◆ Collected data entries ◆
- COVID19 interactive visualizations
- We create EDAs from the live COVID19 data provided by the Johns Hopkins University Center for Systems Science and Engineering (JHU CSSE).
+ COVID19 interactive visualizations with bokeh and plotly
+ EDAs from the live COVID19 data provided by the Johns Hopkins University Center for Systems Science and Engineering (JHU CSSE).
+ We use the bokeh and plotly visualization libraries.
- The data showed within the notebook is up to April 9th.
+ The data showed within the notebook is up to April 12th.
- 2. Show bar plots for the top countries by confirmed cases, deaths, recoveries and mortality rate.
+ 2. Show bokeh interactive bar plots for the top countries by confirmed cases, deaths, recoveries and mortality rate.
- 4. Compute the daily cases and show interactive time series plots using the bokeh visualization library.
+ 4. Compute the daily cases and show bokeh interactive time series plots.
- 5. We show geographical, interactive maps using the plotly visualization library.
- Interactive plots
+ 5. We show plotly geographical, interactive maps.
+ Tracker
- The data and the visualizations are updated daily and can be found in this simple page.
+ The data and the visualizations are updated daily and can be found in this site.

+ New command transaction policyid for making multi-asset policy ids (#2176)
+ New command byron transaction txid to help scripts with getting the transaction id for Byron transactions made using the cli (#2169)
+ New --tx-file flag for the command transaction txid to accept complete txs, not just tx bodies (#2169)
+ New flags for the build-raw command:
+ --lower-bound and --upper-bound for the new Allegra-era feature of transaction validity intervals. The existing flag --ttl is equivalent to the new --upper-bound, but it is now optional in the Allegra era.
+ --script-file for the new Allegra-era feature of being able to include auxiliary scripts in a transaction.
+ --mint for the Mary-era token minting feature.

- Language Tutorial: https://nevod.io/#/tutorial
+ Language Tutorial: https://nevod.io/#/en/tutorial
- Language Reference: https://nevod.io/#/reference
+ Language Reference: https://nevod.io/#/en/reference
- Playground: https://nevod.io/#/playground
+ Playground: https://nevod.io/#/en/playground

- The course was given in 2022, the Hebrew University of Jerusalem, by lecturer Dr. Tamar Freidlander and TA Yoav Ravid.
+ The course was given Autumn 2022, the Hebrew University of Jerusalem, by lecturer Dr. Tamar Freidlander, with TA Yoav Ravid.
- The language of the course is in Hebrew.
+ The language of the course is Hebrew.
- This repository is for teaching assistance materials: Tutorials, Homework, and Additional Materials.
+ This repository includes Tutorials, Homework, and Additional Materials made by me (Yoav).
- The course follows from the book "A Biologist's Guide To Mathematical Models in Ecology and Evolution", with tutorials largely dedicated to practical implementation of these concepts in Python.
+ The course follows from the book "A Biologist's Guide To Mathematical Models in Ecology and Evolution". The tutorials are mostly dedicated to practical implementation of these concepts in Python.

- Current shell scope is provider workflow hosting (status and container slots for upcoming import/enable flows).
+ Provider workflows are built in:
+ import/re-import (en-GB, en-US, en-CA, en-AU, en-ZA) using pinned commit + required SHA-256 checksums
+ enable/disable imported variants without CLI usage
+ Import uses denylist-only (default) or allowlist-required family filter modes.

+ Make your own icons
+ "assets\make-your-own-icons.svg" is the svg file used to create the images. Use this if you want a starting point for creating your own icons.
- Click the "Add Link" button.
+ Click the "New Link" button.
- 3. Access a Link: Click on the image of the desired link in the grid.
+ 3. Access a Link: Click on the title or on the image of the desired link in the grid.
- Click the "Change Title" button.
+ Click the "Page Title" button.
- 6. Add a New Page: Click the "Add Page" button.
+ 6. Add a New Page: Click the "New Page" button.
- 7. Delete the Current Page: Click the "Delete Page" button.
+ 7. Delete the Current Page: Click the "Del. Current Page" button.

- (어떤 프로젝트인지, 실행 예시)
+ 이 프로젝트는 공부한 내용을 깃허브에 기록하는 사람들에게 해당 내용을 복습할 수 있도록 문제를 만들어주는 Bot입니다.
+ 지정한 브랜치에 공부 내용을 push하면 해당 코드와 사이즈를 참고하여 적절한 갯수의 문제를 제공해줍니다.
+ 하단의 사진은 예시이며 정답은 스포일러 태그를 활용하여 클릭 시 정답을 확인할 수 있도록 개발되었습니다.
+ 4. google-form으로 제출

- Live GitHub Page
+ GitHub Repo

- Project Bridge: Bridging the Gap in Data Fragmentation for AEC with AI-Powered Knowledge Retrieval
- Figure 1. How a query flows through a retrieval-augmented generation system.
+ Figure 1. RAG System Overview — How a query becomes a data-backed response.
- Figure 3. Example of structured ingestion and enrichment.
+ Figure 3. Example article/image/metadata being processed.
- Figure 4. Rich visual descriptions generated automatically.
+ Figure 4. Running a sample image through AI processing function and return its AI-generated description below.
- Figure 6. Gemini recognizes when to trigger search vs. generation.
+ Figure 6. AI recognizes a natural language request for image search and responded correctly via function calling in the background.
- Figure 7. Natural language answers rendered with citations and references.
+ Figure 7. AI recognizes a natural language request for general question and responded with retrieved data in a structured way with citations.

◆ Work required ◆
Determine how many lines above have the string "Models" and output nothing besides the count.

◆ Written solution ◆
2